Thanks so much for bringing this to everyones attention. The area I live in I cannot have free attempts until in am 36 and that another 6 years away and I cannot wait that long so have paid.

I have written to my NHS trust and local MP lobbying for the change so everyone gets at least one free go.

Please let everyone you know about the petition and ask them to sign

Thanks

Caz xx


----------



## kara76 (Dec 14, 2004)

so unfair the whole system

i have written to lots of people in the goverment in wales and many are backing me which is brill


----------



## butterflykisses (Oct 28, 2007)

hi 
   i've signed it too help everyone ,but sadly i'm not entitled to any free goes,because my dh has children from a previous marriage so we have to pay .

                                  lv marie 76xx


----------



## martina79 (Jul 27, 2008)

I've signed but whats with the position asking for ivf funding to be cut as if u cant' afford ivf u can't afford kids!! some people are evil!!  why would u sign that petition?!?! i can never belive the amount of people who are anti-ivf & go on about children not being a right - if any1 knows that its us!!!

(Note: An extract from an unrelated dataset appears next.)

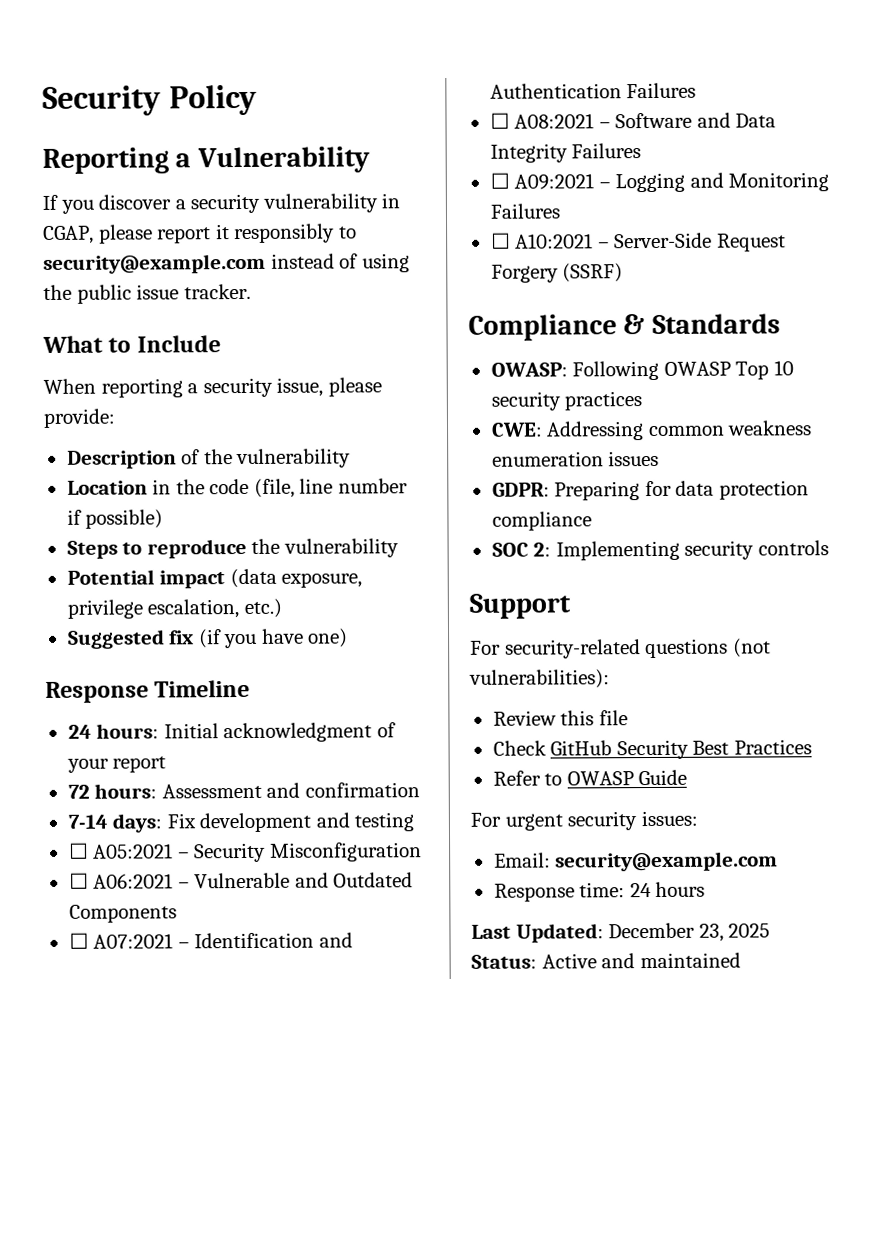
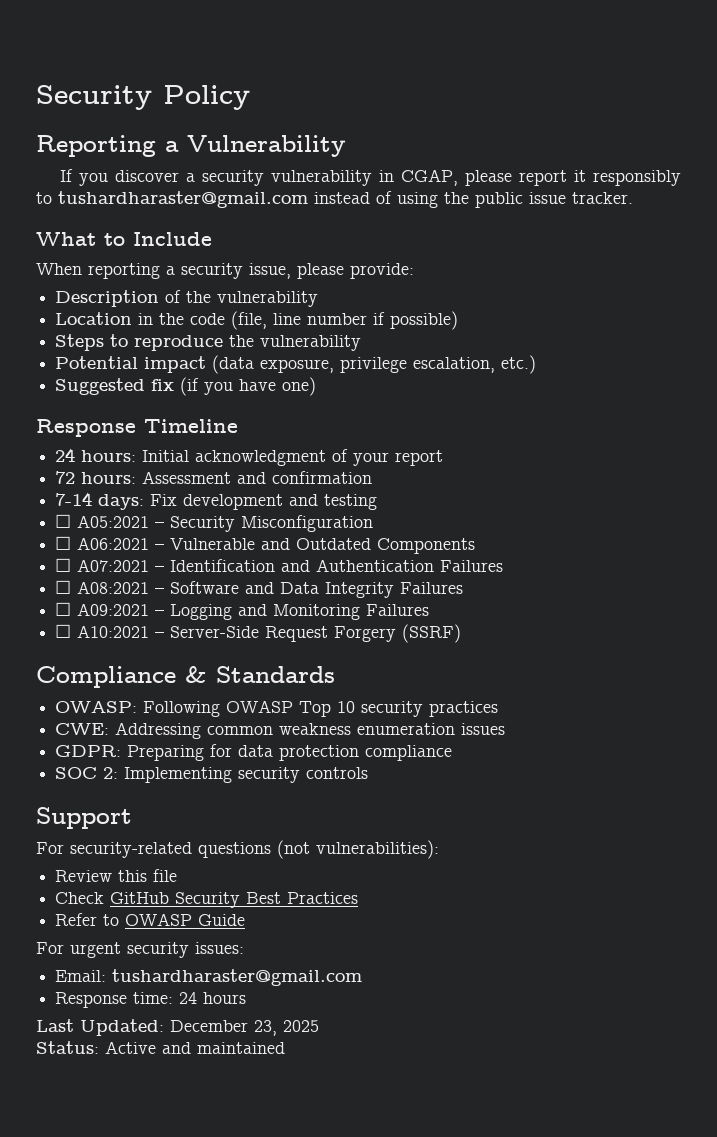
- If you discover a security vulnerability in CGAP, please report it responsibly to security@example.com instead of using the public issue tracker.
+ If you discover a security vulnerability in CGAP, please report it responsibly to tushardharaster@gmail.com instead of using the public issue tracker.
- Email: security@example.com
+ Email: tushardharaster@gmail.com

http://search.petitions.number10.gov.uk/kbroker/number10/petitions/search.lsim?ha=1157&sc=number10&qt=ivf


----------



## cookies (Jul 27, 2004)

I don't think they feel we are crippled enough.


----------



## kara76 (Dec 14, 2004)

great responce to this all

i have told as many people as possible about this, lets all do that

i set the petition for 3 months as i felt it didn't need to go on and on and on


----------



## Moraki (Oct 29, 2008)

Kara76

Thanks for sorting this. I have signed and will bring it to as many peoples attention as possible.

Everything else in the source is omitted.